**Your goal:**
Select from the records below every line that has the word "height" in it.

====

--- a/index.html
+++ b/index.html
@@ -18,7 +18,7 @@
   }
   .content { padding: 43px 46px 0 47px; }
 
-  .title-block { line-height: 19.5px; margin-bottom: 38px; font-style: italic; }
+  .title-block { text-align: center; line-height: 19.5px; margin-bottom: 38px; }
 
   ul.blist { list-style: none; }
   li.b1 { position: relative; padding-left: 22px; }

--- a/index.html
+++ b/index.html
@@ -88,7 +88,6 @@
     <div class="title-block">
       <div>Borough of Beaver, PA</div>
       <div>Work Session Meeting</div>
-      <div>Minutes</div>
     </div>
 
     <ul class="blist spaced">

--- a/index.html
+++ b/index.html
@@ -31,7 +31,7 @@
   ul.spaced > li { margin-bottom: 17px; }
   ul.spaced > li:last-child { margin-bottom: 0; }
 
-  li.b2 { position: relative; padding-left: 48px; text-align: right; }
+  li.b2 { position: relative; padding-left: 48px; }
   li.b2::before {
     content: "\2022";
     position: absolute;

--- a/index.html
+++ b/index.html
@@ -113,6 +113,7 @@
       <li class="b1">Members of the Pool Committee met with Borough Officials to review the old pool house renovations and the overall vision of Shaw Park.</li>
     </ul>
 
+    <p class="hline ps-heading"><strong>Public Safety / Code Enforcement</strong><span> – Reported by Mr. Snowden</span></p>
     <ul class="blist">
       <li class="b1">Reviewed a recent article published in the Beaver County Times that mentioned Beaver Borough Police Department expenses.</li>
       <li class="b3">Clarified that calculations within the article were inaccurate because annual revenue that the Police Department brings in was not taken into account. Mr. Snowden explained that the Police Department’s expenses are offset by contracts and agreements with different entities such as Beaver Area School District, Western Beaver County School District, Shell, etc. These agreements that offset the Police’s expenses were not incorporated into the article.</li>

====

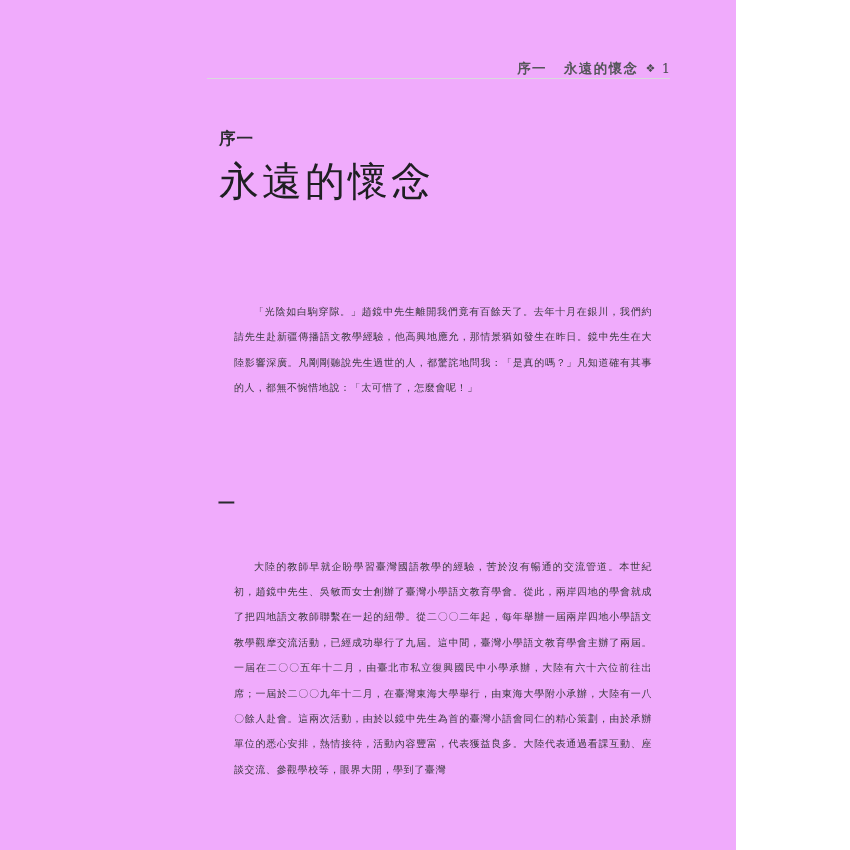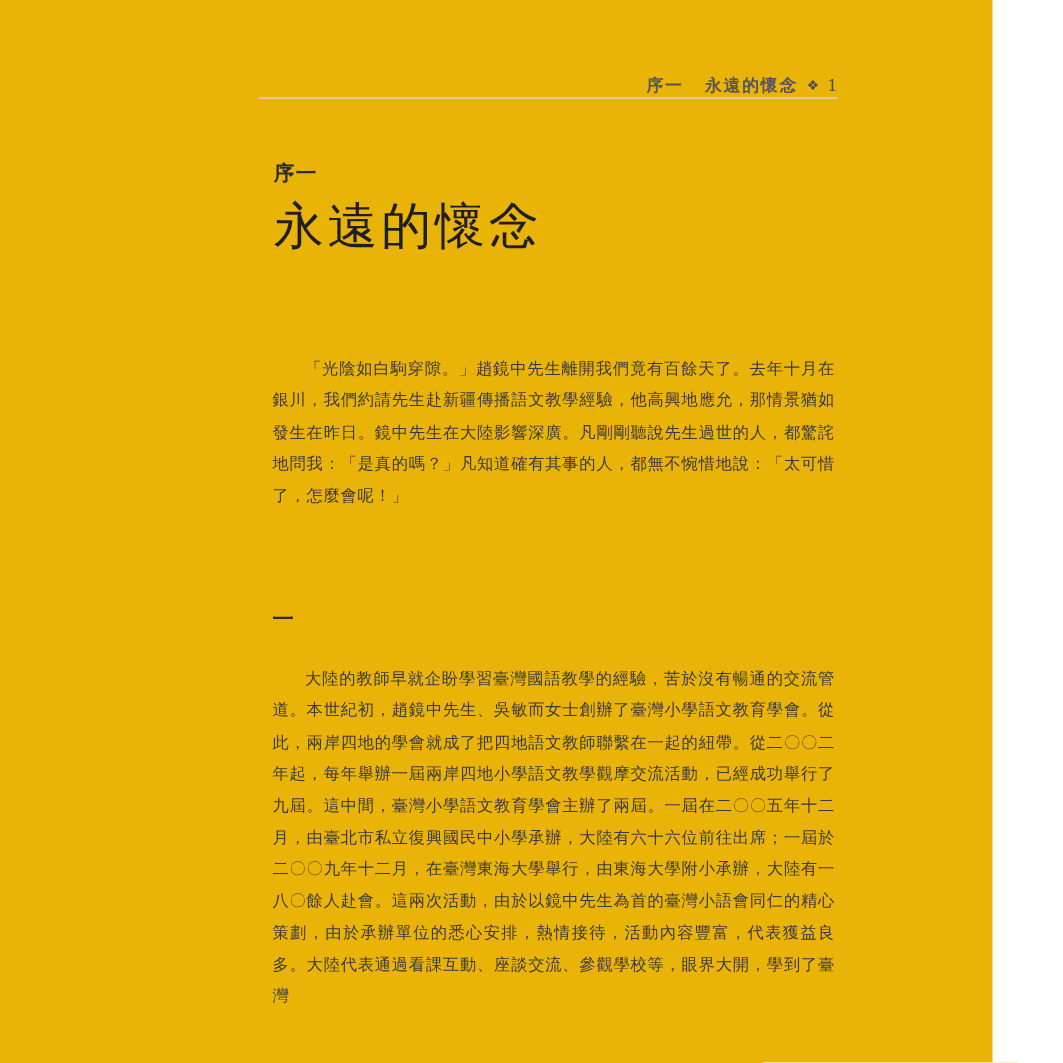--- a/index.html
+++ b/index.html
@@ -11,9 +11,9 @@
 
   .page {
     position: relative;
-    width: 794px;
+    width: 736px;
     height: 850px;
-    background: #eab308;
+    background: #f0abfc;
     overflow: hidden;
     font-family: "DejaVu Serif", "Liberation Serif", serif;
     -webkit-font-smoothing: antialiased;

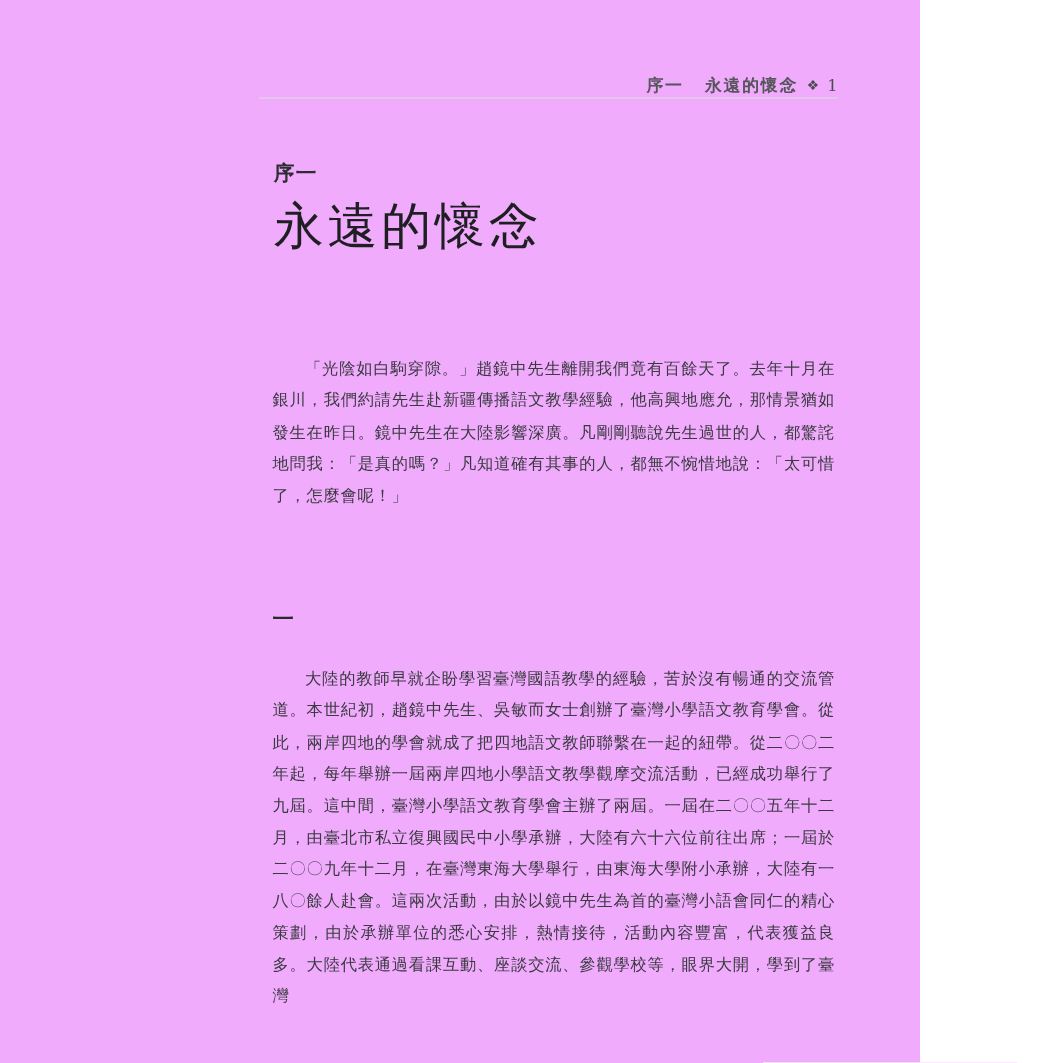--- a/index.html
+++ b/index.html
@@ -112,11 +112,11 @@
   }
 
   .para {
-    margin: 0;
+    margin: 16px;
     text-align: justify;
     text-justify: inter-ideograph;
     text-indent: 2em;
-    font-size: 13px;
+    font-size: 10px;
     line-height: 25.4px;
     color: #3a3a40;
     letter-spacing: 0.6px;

====

**Answer to this task:**
-  .title-block { line-height: 19.5px; margin-bottom: 38px; font-style: italic; }
+  .title-block { text-align: center; line-height: 19.5px; margin-bottom: 38px; }
     height: 850px;
     line-height: 25.4px;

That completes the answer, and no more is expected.